REQUIRED ACTION: Give back the entries verbatim.

________________________________________

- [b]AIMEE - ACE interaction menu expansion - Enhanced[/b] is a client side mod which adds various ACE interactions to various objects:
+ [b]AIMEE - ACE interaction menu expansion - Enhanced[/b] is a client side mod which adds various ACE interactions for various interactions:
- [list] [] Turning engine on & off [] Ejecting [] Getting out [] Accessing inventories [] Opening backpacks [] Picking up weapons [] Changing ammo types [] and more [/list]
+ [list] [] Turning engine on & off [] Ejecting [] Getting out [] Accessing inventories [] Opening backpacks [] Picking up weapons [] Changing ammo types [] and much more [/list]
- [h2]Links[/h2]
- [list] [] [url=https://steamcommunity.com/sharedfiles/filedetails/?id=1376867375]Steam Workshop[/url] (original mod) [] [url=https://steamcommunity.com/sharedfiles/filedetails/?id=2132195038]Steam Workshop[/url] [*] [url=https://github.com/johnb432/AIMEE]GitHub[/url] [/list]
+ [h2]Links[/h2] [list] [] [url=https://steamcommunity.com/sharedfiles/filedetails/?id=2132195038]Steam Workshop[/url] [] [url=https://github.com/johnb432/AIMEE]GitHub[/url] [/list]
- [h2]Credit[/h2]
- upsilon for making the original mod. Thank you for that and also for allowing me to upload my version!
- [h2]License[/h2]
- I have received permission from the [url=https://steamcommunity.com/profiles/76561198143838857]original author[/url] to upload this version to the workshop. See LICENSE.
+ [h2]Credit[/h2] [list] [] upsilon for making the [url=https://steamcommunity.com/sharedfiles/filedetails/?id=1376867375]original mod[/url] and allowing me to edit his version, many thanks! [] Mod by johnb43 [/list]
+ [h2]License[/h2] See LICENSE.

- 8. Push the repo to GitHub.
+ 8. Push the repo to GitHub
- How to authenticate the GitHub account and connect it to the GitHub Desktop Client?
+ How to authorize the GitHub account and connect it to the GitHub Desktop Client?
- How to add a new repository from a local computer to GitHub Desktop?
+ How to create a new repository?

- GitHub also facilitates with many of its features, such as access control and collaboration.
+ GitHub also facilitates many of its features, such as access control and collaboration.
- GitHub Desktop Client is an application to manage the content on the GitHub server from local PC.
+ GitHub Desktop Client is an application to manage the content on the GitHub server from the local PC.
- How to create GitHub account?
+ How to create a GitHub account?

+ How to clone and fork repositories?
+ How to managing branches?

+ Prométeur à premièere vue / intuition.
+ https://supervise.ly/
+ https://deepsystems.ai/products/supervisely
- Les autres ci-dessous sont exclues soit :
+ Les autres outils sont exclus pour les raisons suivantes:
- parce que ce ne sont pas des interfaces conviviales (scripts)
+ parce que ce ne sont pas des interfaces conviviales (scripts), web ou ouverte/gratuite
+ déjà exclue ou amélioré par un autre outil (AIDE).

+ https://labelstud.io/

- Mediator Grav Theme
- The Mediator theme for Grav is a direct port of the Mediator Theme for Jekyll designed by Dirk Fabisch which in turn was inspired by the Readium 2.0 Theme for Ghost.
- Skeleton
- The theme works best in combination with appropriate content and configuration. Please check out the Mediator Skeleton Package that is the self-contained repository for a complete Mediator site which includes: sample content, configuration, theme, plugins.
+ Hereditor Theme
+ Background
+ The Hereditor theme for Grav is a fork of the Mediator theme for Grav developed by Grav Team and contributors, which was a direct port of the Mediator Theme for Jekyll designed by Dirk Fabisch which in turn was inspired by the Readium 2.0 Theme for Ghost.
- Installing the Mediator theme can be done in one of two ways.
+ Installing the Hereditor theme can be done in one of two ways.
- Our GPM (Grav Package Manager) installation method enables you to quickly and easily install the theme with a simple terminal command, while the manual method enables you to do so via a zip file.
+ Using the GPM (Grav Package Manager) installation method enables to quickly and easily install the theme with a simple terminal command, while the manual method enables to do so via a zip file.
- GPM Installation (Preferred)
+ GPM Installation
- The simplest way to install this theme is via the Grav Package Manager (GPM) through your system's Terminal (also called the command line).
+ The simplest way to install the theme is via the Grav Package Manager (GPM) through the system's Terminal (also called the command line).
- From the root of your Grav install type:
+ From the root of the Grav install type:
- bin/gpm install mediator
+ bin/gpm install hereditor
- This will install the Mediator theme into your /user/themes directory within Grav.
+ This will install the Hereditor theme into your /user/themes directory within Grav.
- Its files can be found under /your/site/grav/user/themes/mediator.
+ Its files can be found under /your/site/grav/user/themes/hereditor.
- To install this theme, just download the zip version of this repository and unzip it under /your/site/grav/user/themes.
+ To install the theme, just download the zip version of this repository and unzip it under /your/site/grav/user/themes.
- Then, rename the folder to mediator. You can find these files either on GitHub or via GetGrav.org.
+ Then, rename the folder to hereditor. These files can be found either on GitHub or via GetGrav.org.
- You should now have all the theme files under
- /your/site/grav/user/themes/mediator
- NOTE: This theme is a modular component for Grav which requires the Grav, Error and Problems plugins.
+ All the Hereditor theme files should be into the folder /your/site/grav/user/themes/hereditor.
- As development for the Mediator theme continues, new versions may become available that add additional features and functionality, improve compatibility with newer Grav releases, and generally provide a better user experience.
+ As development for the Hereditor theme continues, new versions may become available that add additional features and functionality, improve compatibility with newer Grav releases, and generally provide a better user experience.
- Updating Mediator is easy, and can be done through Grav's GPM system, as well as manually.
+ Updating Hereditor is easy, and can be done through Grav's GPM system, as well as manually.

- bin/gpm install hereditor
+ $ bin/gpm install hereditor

________________________________________

FINISHED TASK:
- [b]AIMEE - ACE interaction menu expansion - Enhanced[/b] is a client side mod which adds various ACE interactions to various objects:
+ [b]AIMEE - ACE interaction menu expansion - Enhanced[/b] is a client side mod which adds various ACE interactions for various interactions:
- [list] [] Turning engine on & off [] Ejecting [] Getting out [] Accessing inventories [] Opening backpacks [] Picking up weapons [] Changing ammo types [] and more [/list]
+ [list] [] Turning engine on & off [] Ejecting [] Getting out [] Accessing inventories [] Opening backpacks [] Picking up weapons [] Changing ammo types [] and much more [/list]
- [h2]Links[/h2]
- [list] [] [url=https://steamcommunity.com/sharedfiles/filedetails/?id=1376867375]Steam Workshop[/url] (original mod) [] [url=https://steamcommunity.com/sharedfiles/filedetails/?id=2132195038]Steam Workshop[/url] [*] [url=https://github.com/johnb432/AIMEE]GitHub[/url] [/list]
+ [h2]Links[/h2] [list] [] [url=https://steamcommunity.com/sharedfiles/filedetails/?id=2132195038]Steam Workshop[/url] [] [url=https://github.com/johnb432/AIMEE]GitHub[/url] [/list]
- [h2]Credit[/h2]
- upsilon for making the original mod. Thank you for that and also for allowing me to upload my version!
- [h2]License[/h2]
- I have received permission from the [url=https://steamcommunity.com/profiles/76561198143838857]original author[/url] to upload this version to the workshop. See LICENSE.
+ [h2]Credit[/h2] [list] [] upsilon for making the [url=https://steamcommunity.com/sharedfiles/filedetails/?id=1376867375]original mod[/url] and allowing me to edit his version, many thanks! [] Mod by johnb43 [/list]
+ [h2]License[/h2] See LICENSE.

- 8. Push the repo to GitHub.
+ 8. Push the repo to GitHub
- How to authenticate the GitHub account and connect it to the GitHub Desktop Client?
+ How to authorize the GitHub account and connect it to the GitHub Desktop Client?
- How to add a new repository from a local computer to GitHub Desktop?
+ How to create a new repository?

- GitHub also facilitates with many of its features, such as access control and collaboration.
+ GitHub also facilitates many of its features, such as access control and collaboration.
- GitHub Desktop Client is an application to manage the content on the GitHub server from local PC.
+ GitHub Desktop Client is an application to manage the content on the GitHub server from the local PC.
- How to create GitHub account?
+ How to create a GitHub account?

+ How to clone and fork repositories?
+ How to managing branches?

+ Prométeur à premièere vue / intuition.
+ https://supervise.ly/
+ https://deepsystems.ai/products/supervisely
- Les autres ci-dessous sont exclues soit :
+ Les autres outils sont exclus pour les raisons suivantes:
- parce que ce ne sont pas des interfaces conviviales (scripts)
+ parce que ce ne sont pas des interfaces conviviales (scripts), web ou ouverte/gratuite
+ déjà exclue ou amélioré par un autre outil (AIDE).

+ https://labelstud.io/

- Mediator Grav Theme
- The Mediator theme for Grav is a direct port of the Mediator Theme for Jekyll designed by Dirk Fabisch which in turn was inspired by the Readium 2.0 Theme for Ghost.
- Skeleton
- The theme works best in combination with appropriate content and configuration. Please check out the Mediator Skeleton Package that is the self-contained repository for a complete Mediator site which includes: sample content, configuration, theme, plugins.
+ Hereditor Theme
+ Background
+ The Hereditor theme for Grav is a fork of the Mediator theme for Grav developed by Grav Team and contributors, which was a direct port of the Mediator Theme for Jekyll designed by Dirk Fabisch which in turn was inspired by the Readium 2.0 Theme for Ghost.
- Installing the Mediator theme can be done in one of two ways.
+ Installing the Hereditor theme can be done in one of two ways.
- Our GPM (Grav Package Manager) installation method enables you to quickly and easily install the theme with a simple terminal command, while the manual method enables you to do so via a zip file.
+ Using the GPM (Grav Package Manager) installation method enables to quickly and easily install the theme with a simple terminal command, while the manual method enables to do so via a zip file.
- GPM Installation (Preferred)
+ GPM Installation
- The simplest way to install this theme is via the Grav Package Manager (GPM) through your system's Terminal (also called the command line).
+ The simplest way to install the theme is via the Grav Package Manager (GPM) through the system's Terminal (also called the command line).
- From the root of your Grav install type:
+ From the root of the Grav install type:
- bin/gpm install mediator
+ bin/gpm install hereditor
- This will install the Mediator theme into your /user/themes directory within Grav.
+ This will install the Hereditor theme into your /user/themes directory within Grav.
- Its files can be found under /your/site/grav/user/themes/mediator.
+ Its files can be found under /your/site/grav/user/themes/hereditor.
- To install this theme, just download the zip version of this repository and unzip it under /your/site/grav/user/themes.
+ To install the theme, just download the zip version of this repository and unzip it under /your/site/grav/user/themes.
- Then, rename the folder to mediator. You can find these files either on GitHub or via GetGrav.org.
+ Then, rename the folder to hereditor. These files can be found either on GitHub or via GetGrav.org.
- You should now have all the theme files under
- /your/site/grav/user/themes/mediator
- NOTE: This theme is a modular component for Grav which requires the Grav, Error and Problems plugins.
+ All the Hereditor theme files should be into the folder /your/site/grav/user/themes/hereditor.
- As development for the Mediator theme continues, new versions may become available that add additional features and functionality, improve compatibility with newer Grav releases, and generally provide a better user experience.
+ As development for the Hereditor theme continues, new versions may become available that add additional features and functionality, improve compatibility with newer Grav releases, and generally provide a better user experience.
- Updating Mediator is easy, and can be done through Grav's GPM system, as well as manually.
+ Updating Hereditor is easy, and can be done through Grav's GPM system, as well as manually.

- bin/gpm install hereditor
+ $ bin/gpm install hereditor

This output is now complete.